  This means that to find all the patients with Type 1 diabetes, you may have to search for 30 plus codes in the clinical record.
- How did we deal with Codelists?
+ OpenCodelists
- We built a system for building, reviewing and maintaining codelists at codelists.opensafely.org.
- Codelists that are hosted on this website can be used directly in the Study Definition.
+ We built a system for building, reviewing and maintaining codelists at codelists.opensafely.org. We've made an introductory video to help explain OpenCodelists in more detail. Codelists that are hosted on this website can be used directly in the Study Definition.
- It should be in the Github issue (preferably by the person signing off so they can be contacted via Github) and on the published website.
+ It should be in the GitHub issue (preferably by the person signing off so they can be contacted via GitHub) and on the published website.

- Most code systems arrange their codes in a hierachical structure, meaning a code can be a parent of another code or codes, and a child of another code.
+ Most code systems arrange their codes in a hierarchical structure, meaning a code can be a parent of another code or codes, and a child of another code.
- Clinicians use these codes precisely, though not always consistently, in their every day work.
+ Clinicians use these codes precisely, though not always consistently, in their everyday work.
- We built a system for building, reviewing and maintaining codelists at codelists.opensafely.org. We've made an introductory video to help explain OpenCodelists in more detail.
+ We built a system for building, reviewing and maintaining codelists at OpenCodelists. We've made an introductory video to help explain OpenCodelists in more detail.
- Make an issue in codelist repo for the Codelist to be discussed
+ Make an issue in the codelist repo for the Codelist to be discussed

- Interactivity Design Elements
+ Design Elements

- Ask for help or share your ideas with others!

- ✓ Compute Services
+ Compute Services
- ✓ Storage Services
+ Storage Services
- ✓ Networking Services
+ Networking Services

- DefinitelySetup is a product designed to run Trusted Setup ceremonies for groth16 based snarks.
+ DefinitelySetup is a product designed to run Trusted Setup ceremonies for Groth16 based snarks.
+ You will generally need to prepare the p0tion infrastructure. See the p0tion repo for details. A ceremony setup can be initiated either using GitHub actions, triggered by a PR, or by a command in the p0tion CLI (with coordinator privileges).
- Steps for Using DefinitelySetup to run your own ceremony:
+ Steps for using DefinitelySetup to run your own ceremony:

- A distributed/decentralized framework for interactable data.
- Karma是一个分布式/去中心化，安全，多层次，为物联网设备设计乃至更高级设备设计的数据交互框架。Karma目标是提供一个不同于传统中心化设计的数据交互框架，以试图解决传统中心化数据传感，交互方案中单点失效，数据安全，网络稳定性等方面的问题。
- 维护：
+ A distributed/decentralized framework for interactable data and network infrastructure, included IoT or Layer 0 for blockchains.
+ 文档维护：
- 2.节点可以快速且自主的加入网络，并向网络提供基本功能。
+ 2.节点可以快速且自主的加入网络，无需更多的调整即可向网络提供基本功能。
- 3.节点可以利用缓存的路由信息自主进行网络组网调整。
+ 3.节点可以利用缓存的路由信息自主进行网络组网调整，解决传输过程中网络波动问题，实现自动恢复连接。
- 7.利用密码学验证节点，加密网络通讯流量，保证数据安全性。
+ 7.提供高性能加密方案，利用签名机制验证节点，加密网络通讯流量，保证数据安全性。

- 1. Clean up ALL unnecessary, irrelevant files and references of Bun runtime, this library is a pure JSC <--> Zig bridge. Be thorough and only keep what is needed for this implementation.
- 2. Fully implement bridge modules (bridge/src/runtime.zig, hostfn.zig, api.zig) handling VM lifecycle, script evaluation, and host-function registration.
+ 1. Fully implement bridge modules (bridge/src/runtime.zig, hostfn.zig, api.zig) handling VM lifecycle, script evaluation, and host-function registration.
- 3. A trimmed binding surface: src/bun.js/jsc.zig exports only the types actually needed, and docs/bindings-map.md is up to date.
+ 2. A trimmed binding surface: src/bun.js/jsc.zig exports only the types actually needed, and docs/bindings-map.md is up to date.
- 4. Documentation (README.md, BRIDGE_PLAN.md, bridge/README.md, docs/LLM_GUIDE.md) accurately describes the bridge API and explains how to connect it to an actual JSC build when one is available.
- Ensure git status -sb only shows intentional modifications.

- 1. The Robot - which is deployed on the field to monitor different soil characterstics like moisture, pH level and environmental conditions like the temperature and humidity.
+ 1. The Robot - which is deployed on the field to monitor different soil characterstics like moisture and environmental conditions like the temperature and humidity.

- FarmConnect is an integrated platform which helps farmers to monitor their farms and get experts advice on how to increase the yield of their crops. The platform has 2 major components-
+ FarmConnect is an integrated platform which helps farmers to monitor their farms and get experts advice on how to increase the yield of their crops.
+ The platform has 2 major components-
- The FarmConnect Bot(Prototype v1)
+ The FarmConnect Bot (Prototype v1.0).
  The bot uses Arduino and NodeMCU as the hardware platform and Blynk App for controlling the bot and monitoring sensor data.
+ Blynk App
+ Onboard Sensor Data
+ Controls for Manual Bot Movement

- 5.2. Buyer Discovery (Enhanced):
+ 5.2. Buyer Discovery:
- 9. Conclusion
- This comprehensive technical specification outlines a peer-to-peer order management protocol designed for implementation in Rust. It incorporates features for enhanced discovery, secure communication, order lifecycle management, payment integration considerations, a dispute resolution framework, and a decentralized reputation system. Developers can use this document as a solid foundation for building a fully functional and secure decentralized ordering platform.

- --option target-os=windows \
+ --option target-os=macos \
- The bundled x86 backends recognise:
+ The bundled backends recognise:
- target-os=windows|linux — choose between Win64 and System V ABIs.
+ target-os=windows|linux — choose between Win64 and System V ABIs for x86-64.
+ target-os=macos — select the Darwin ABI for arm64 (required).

##############################

■ Exercise details ■
Pull together all lines from the data that mention the word "Compute".

■ Response to the exercise ■
- ✓ Compute Services
+ Compute Services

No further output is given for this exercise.